What is expected – Range to reproduce from the entries below: the line with "order date: 2019-07-16 -> 2019-07-21", the line with "La storia di Ulisse e Argo: none -> 6", and every line in between. Give them exactly and give nothing else.

Study material –

****************

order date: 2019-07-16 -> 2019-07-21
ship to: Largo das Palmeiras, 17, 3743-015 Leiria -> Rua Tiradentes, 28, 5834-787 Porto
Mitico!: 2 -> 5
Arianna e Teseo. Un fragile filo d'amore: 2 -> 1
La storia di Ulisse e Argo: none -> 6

****************

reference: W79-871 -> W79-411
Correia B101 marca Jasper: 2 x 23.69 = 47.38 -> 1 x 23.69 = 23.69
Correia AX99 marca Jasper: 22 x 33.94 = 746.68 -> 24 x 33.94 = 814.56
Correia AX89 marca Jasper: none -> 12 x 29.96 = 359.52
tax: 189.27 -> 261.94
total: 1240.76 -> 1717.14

****************

Exercise output –
order date: 2019-07-16 -> 2019-07-21
ship to: Largo das Palmeiras, 17, 3743-015 Leiria -> Rua Tiradentes, 28, 5834-787 Porto
Mitico!: 2 -> 5
Arianna e Teseo. Un fragile filo d'amore: 2 -> 1
La storia di Ulisse e Argo: none -> 6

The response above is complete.